INPUT:
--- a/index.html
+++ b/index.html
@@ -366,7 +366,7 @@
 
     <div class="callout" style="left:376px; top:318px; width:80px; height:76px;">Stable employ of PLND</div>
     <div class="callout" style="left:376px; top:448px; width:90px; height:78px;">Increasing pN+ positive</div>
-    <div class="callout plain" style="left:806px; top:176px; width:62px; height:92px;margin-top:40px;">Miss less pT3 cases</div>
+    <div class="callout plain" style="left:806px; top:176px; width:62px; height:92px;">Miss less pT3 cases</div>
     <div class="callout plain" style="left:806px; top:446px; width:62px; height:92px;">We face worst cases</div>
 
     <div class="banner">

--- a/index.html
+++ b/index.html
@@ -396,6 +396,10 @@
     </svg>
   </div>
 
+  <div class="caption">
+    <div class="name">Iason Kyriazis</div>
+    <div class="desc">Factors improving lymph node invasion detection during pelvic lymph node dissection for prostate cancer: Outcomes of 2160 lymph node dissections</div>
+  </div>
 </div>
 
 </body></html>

...

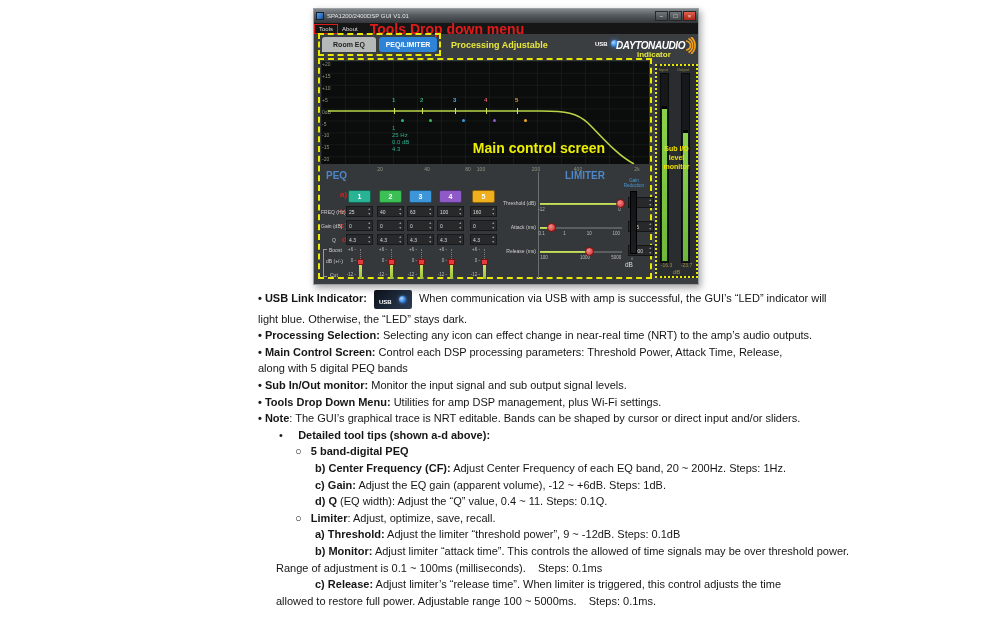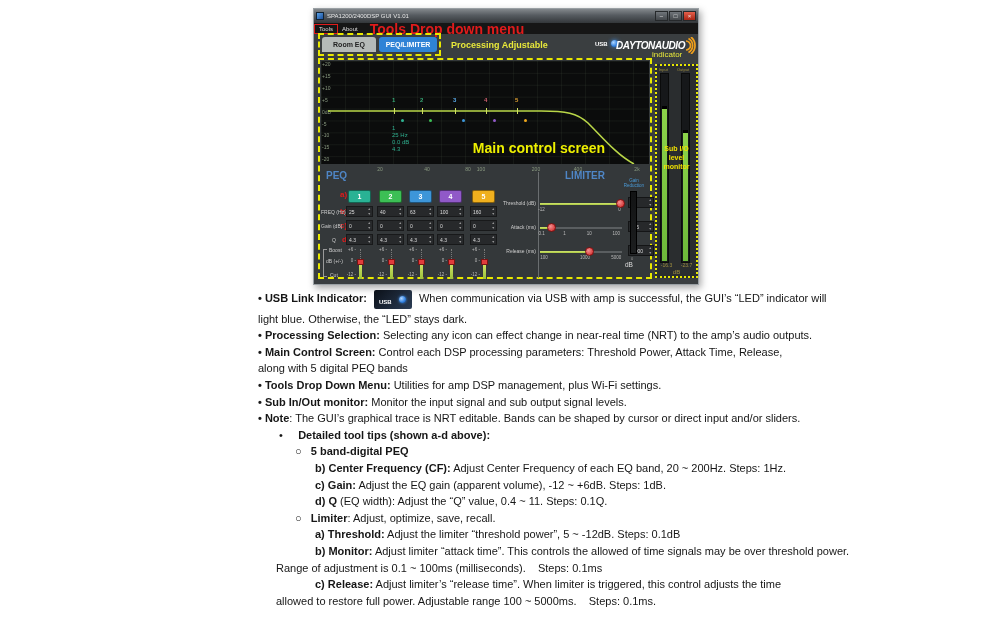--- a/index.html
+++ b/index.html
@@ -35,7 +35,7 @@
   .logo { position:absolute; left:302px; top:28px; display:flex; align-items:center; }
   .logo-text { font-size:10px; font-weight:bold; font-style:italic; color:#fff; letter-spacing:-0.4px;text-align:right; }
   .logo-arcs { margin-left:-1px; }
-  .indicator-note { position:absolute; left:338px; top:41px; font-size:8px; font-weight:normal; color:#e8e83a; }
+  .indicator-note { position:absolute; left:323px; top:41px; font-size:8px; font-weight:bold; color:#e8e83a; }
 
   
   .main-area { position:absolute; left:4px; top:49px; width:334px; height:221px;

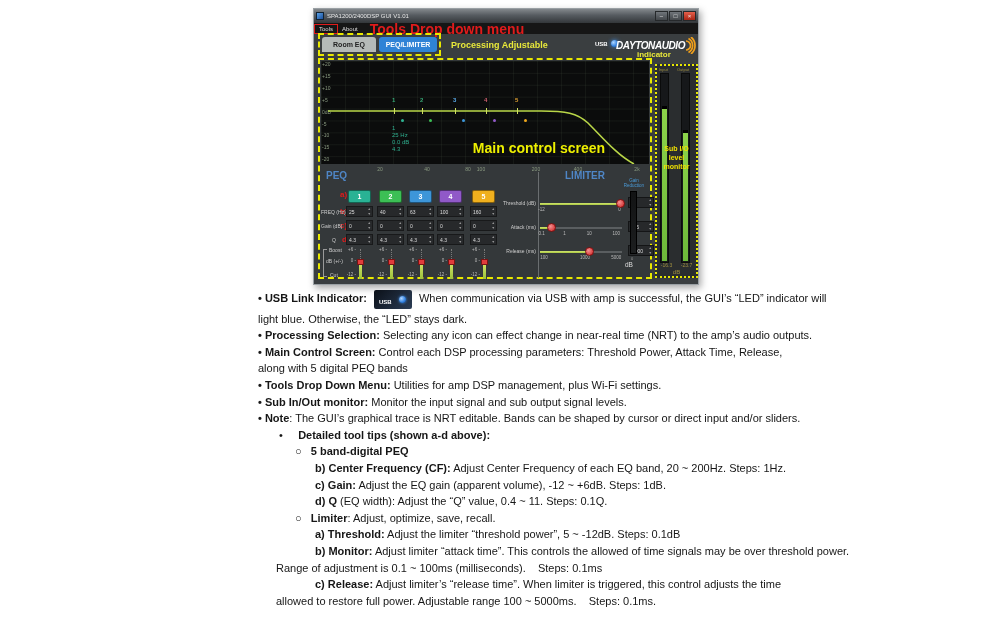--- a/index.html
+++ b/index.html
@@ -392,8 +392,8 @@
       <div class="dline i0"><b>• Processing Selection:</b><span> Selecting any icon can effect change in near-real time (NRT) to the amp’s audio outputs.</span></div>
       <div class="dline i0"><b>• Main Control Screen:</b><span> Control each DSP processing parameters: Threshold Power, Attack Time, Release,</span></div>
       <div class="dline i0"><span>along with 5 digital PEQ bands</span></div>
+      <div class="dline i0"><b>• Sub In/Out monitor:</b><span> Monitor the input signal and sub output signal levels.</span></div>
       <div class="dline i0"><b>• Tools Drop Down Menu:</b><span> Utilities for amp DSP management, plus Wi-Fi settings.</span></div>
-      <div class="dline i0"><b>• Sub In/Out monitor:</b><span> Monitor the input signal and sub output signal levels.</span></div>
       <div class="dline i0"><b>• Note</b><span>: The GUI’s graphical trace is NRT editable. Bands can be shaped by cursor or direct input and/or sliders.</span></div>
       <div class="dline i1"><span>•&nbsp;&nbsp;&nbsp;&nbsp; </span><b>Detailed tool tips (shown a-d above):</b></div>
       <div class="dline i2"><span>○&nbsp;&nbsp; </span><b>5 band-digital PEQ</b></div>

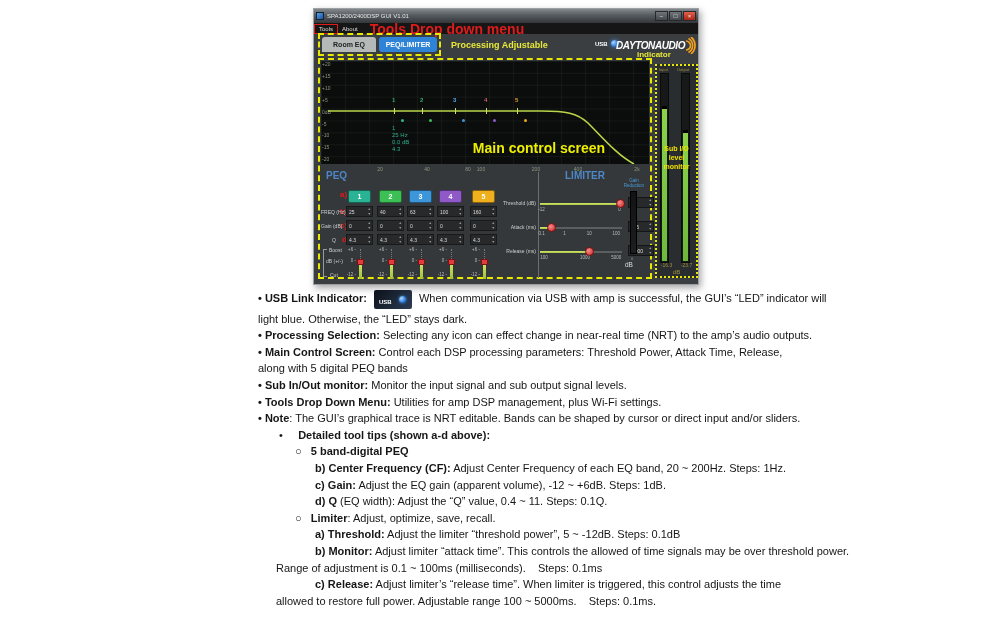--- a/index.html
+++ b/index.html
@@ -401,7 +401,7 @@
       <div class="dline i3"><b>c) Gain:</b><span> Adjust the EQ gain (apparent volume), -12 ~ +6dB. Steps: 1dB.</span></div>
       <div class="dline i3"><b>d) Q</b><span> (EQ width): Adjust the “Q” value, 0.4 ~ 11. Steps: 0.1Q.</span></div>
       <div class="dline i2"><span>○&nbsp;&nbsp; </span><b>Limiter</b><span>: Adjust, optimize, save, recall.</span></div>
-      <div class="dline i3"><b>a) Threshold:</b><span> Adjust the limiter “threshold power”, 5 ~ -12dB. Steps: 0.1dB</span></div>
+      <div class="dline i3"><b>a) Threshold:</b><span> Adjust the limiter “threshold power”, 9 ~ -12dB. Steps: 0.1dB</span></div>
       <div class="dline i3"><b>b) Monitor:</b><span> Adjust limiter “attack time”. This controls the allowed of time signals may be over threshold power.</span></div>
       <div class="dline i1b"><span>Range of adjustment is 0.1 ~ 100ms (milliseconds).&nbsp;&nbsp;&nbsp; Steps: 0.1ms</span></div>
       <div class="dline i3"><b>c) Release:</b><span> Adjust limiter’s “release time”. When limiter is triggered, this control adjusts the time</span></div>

YOUR INSTRUCTIONS: Give the number of lines in the entries that contain "cases", and add nothing.

WRITTEN SOLUTION: 3